A year and a half later, he has popped back up.  A few months ago, he sent me a request to connect on LinkedIn.  And just this week he requested to follow me on Twitter (on my private account).  You would think that after not speaking with someone in almost two years and making it PAINFULLY obvious that you have no desire to speak with or be involved with a person, he would go on his merry little way…but alas, that is not the case in this situation.  In 2012, TyAnthony made sure to ask me if he knew where I lived, to which I was all too happy to state “no” and that he had never been to my house.

So what do you in this situation?  Do you continue to ignore this person that won’t go away?  Do you reach out and once again state to leave you alone?  (I won’t be doing that.)  On the flip side, what makes someone not go away?  What keeps making him reach out?  To see what I’m doing?  To try to make sure he stays in the forefront?  In any event, I wish he would crawl back into the hole he went in in 2012…and stay there.  Until next time, I’m just a Southern girl…in the city.

Know When to Cut the Strings

I am a social person.  I love people.  I love being around people (once I get to know them :)).  I value my friendships.
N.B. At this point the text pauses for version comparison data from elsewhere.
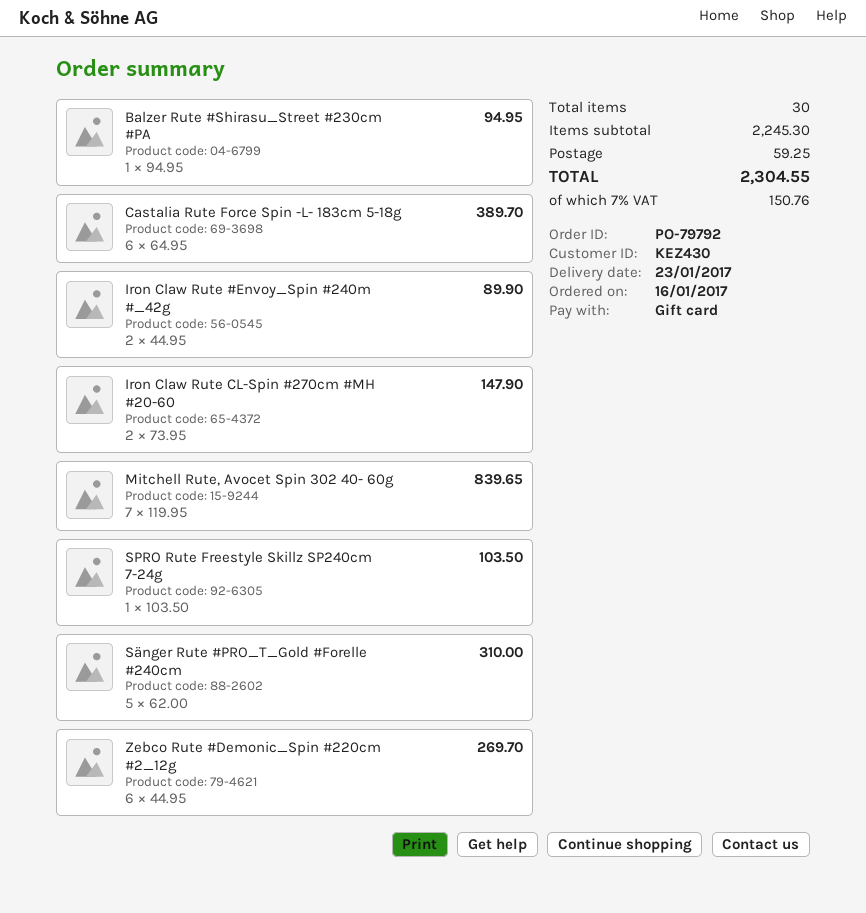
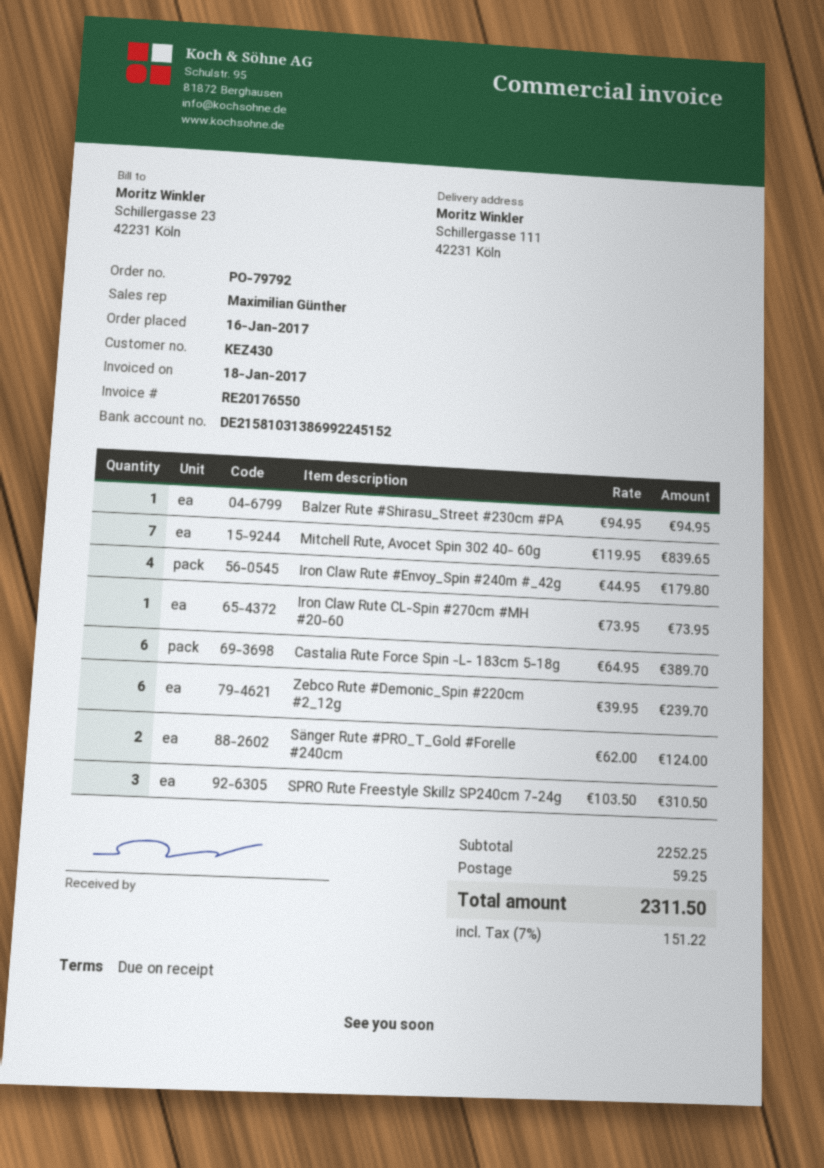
Iron Claw Rute #Envoy_Spin #240m #_42g: 2 x 44.95 = 89.90 -> 4 x 44.95 = 179.80
Iron Claw Rute CL-Spin #270cm #MH #20-60: 2 x 73.95 = 147.90 -> 1 x 73.95 = 73.95
SPRO Rute Freestyle Skillz SP240cm 7-24g: 1 x 103.50 = 103.50 -> 3 x 103.50 = 310.50
Sänger Rute #PRO_T_Gold #Forelle #240cm: 5 x 62.00 = 310.00 -> 2 x 62.00 = 124.00
Zebco Rute #Demonic_Spin #220cm #2_12g: 6 x 44.95 = 269.70 -> 6 x 39.95 = 239.70
subtotal: 2245.30 -> 2252.25
tax: 7% = 150.76 -> 7% = 151.22
total: 2304.55 -> 2311.50

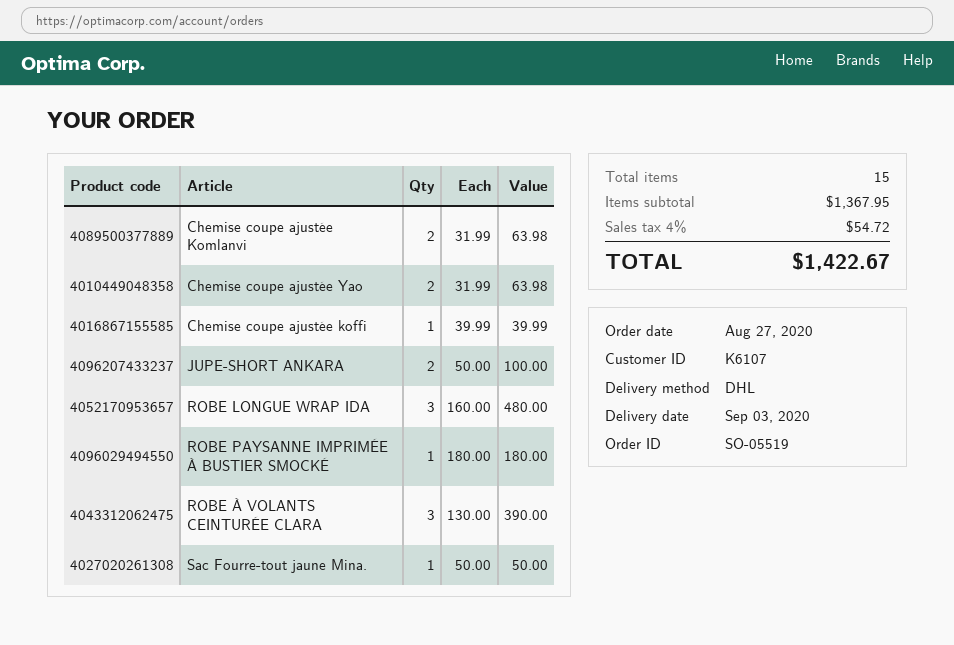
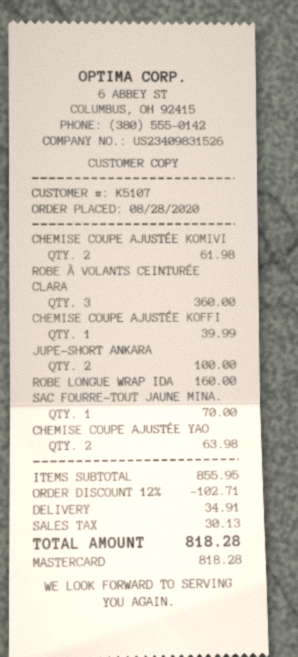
order date: 2020-08-27 -> 2020-08-28
customer number: K6107 -> K5107
Chemise coupe ajustée Komlanvi: 2 for 63.98 -> none
ROBE LONGUE WRAP IDA: 3 for 480.00 -> 1 for 160.00
ROBE PAYSANNE IMPRIMÉE À BUSTIER SMOCKÉ: 1 for 180.00 -> none
ROBE À VOLANTS CEINTURÉE CLARA: 3 for 390.00 -> 3 for 360.00
Sac Fourre-tout jaune Mina.: 1 for 50.00 -> 1 for 70.00
CHEMISE COUPE AJUSTÉE KOMIVI: none -> 2 for 61.98
subtotal: 1367.95 -> 855.95
discount: none -> 12% = 102.71
shipping: none -> 34.91
tax: 54.72 -> 30.13
total: 1422.67 -> 818.28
Over the course of my 30+ years on this earth, I have met a lot of people-classmates, church friends, bandmates, sorors, co-workers, and people I volunteer with.  I totally understand there are folks who are in your life for a reason, a season, and a lifetime.  Social media has allowed us to re-connect with people from yesteryear and keep up with what they are doing now…or what they want to you to see/think they are doing now.  We text, call, video chat and the like to keep in touch with those we care about.  But what happens when you reach out-you text, you call, you initiate the video chat-but the person doesn’t reach back?

I recently had two different discussions with friends about when to end friendships with people.  Ending a friendship is an EXTREMELY hard thing to do, especially if it is someone you have known for years.  Sometimes life gets in the way.  People move, get married, have children, and have to deal with issues that come along with living for a few years.   But, what happens when you reach out, make plans, invite friends to hang out, they confirm their attendance, and then…they don’t show up?  What happens when you are the one to always pick up the phone to make the call but no one calls you?  There’s a difference between being busy and being ignored.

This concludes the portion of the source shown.